Please transcribe exactly, and only, the lines of the data below between the line holding "1888: 0 -> none" and the line holding "1904: none -> 26.2", inclusive.

(Source information Opens)

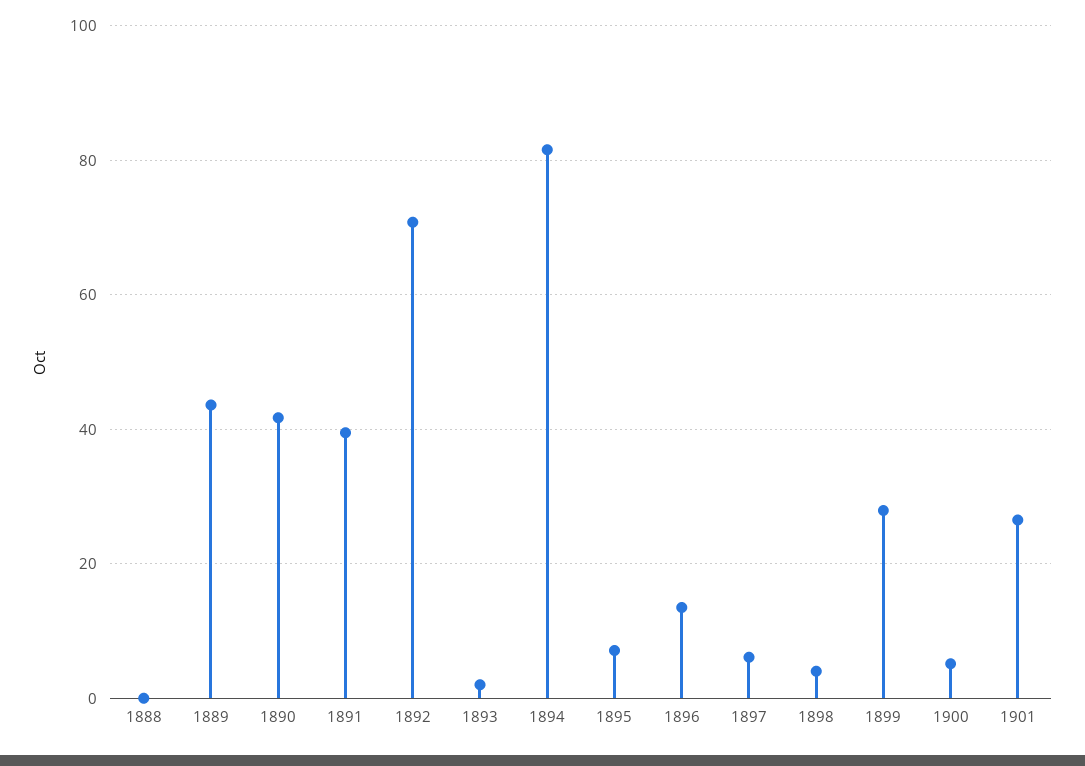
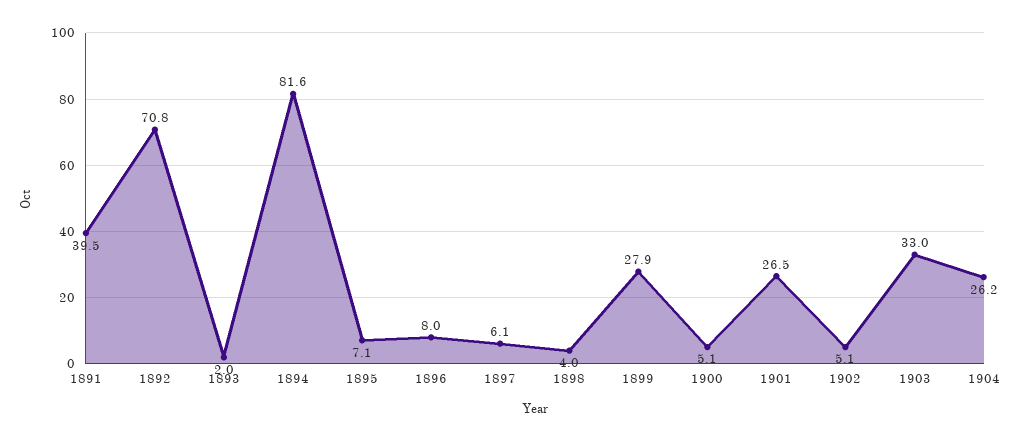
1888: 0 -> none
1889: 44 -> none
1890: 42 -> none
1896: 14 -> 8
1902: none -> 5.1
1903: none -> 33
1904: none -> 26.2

(Source information Closes)
(Source information Opens)

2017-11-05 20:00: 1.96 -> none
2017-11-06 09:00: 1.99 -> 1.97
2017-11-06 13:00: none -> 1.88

(Source information Closes)
(Source information Opens)

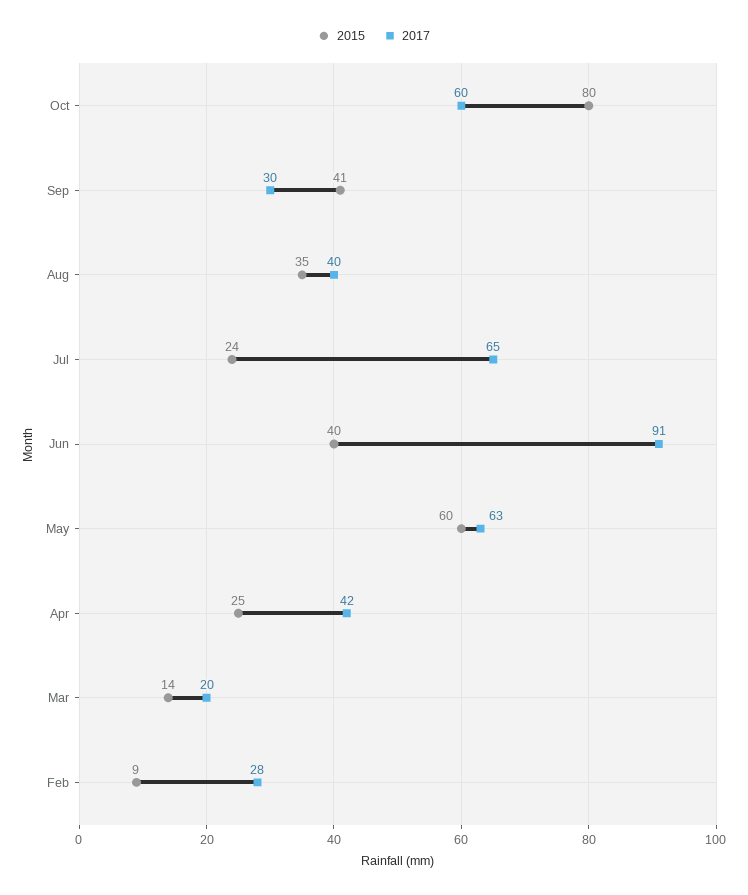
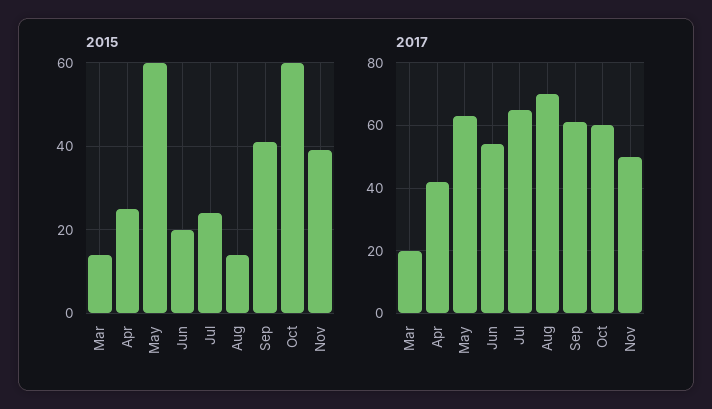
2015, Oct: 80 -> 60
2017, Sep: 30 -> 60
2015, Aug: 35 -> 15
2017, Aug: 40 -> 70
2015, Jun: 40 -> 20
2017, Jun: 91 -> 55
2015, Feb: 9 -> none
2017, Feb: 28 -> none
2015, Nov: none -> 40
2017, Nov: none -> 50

(Source information Closes)

| Result below |
1888: 0 -> none
1889: 44 -> none
1890: 42 -> none
1896: 14 -> 8
1902: none -> 5.1
1903: none -> 33
1904: none -> 26.2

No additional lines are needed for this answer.